Rhythmic, sultry and spacious, this time Maita reinvents herself, instead of letting others do it for her.

Label: Cumbancha
Time: 10 tracks / 39 mins.

With a musician and concert promoter as parents, Brazilian Maita had a good start in music and her début album Lero Lero Lero Lero drew acclaim around the world, notably from leading American critics.

It led to her voice gracing the opening ceremony of the Rio Olympics, to collaborations, and several of her tracks being remixed by DJs.

Six years later, she has finally released the follow up, but this time she has shortened the process and put all of the tracks through her own electronica filter.

So on opener “Na Asa (On Wings)” her sultry voice floats over an insistent 7-note loop that draws you right in. There is not much else but a skeleton of bleeps and the flesh of her wispy voice. It works, it’s more-ish and it’s what she does best.

Initially the disc struck me as a mood piece, with one very light and spacious track morphing into the next. But the two tracks that follow it, “Around You” (the only English-language piece) and “Ole (hot),” feel dense by comparison, as heavier percussive elements drive the former and a whole band makes the latter a more conventional piece, with a grower of a tune.

These three set the pattern. The percussive drive (through which you can just trace her bossanova roots) reappears in the darker “Poräo (Basement),” some electric piano adds a jazzy feel to the reverby “Elo (hot)” and the guitars – both some low fuzzy and a highly effective picked riff – respectively add gravitas and a superb hook to “Volte (return).” The title track blends some of the denser elements.

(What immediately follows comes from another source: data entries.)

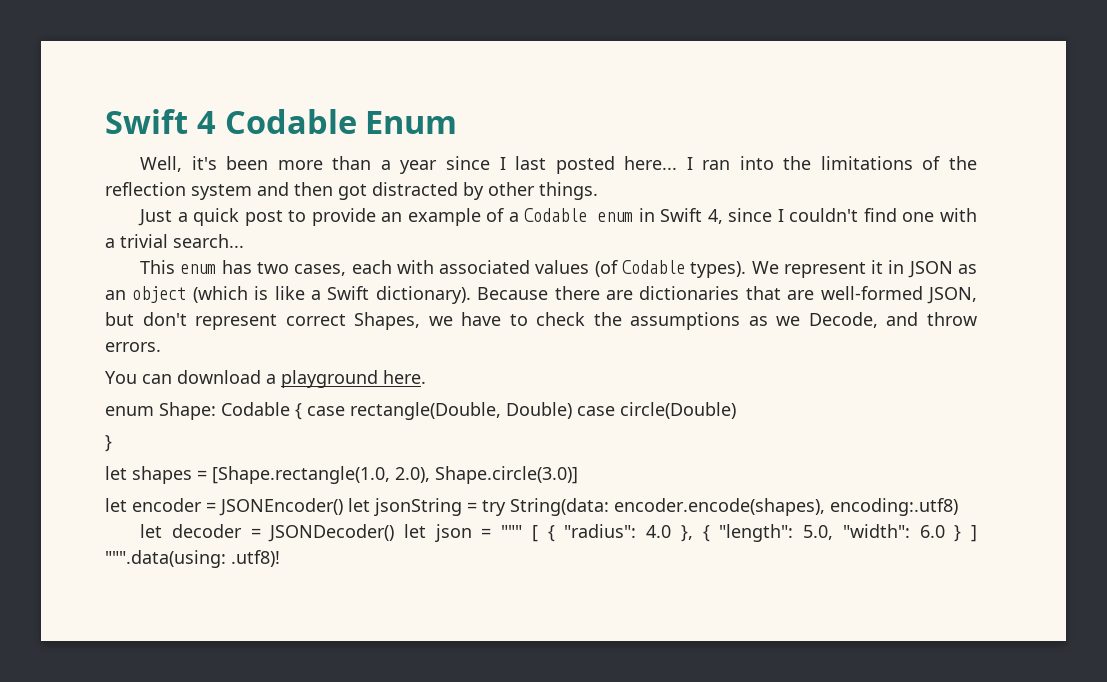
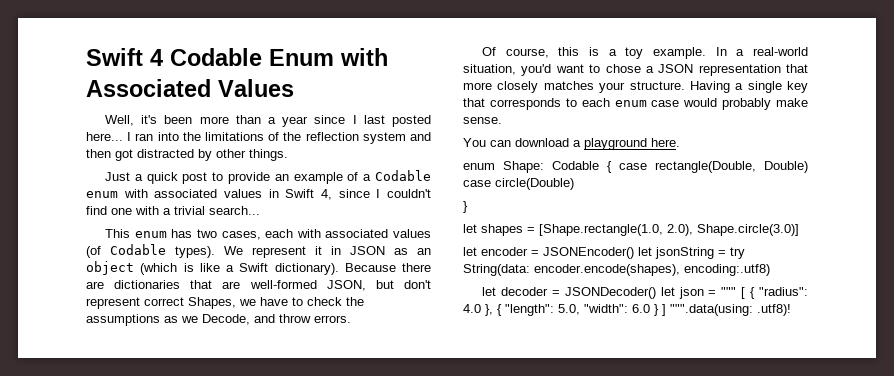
(458, 122) none -> [340,48,388,66] [86,79,294,97] with Associated Values
(634, 217) none -> [123,189,262,198] with associated values
(161, 347) none -> [482,47,808,59] [463,64,808,76] [463,81,808,93] [463,98,808,110] [463,117,502,124] // Of course, this is a toy example. In a real-world situation, you'd want to chose a JSON representation that more closely matches your structure. Having a single key that corresponds to each enum case would probably make sense.

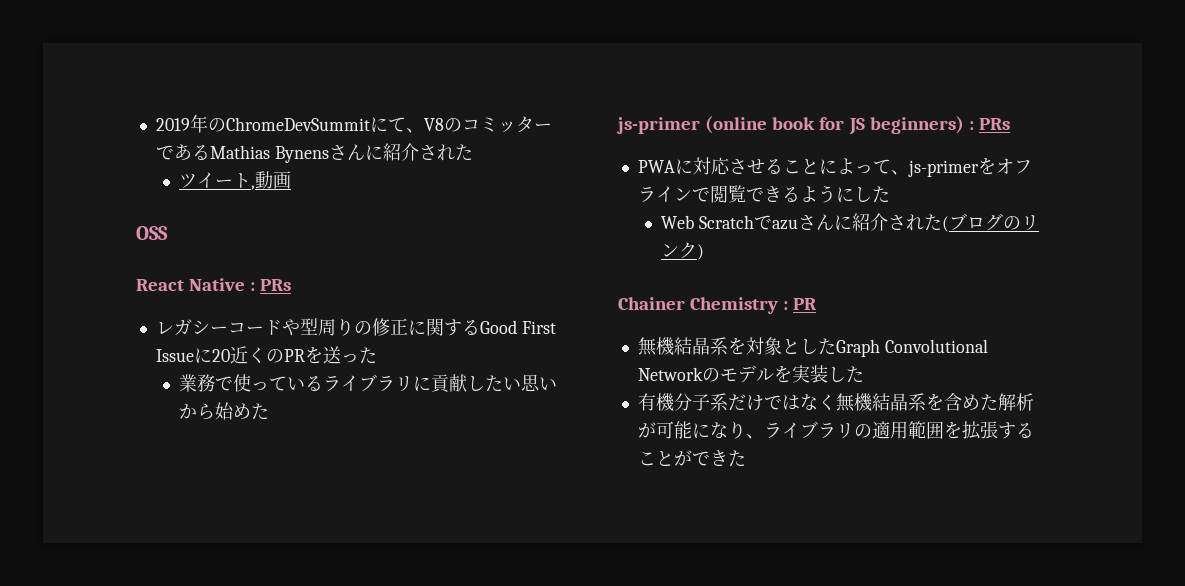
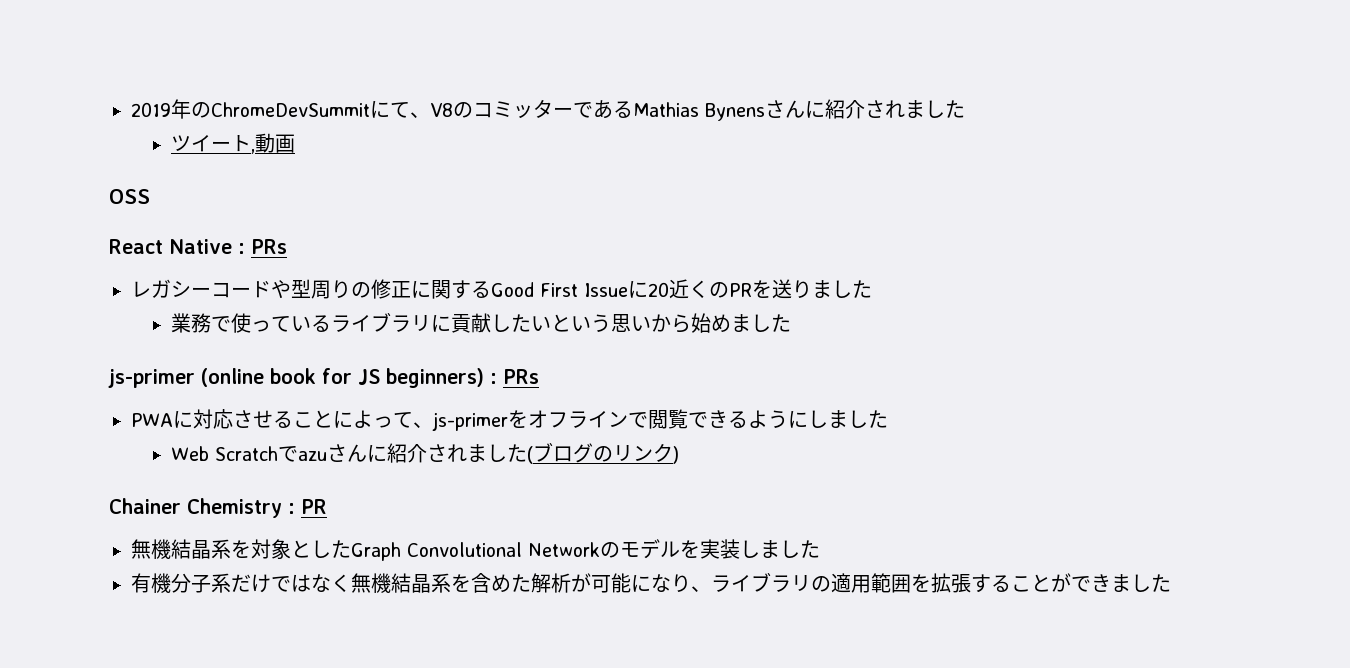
(455, 152) none -> [905,100,945,118] まし
[340,354,359,363] っ -> [792,280,852,299] りまし
(521, 384) none -> [550,314,611,332] という
(251, 411) none -> [730,314,771,332] まし
(872, 194) none -> [827,410,868,428] まし
(924, 222) none -> [466,444,507,462] まし
(846, 374) none -> [760,540,800,558] まし
(728, 458) none -> [1111,574,1151,592] まし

I wouldn’t bother trying to work out what the songs are about. You have to negotiate the almost impenetrable fonts of the liner booklet, only to find lyrics like  

“I’ll find what is mine since I was lulled to sleep
Since the moment I reached this place. Where was it... Olé”

Or “Forever will be where the cat lost his boots
 and the king came back from there, where the fountain is luminous.”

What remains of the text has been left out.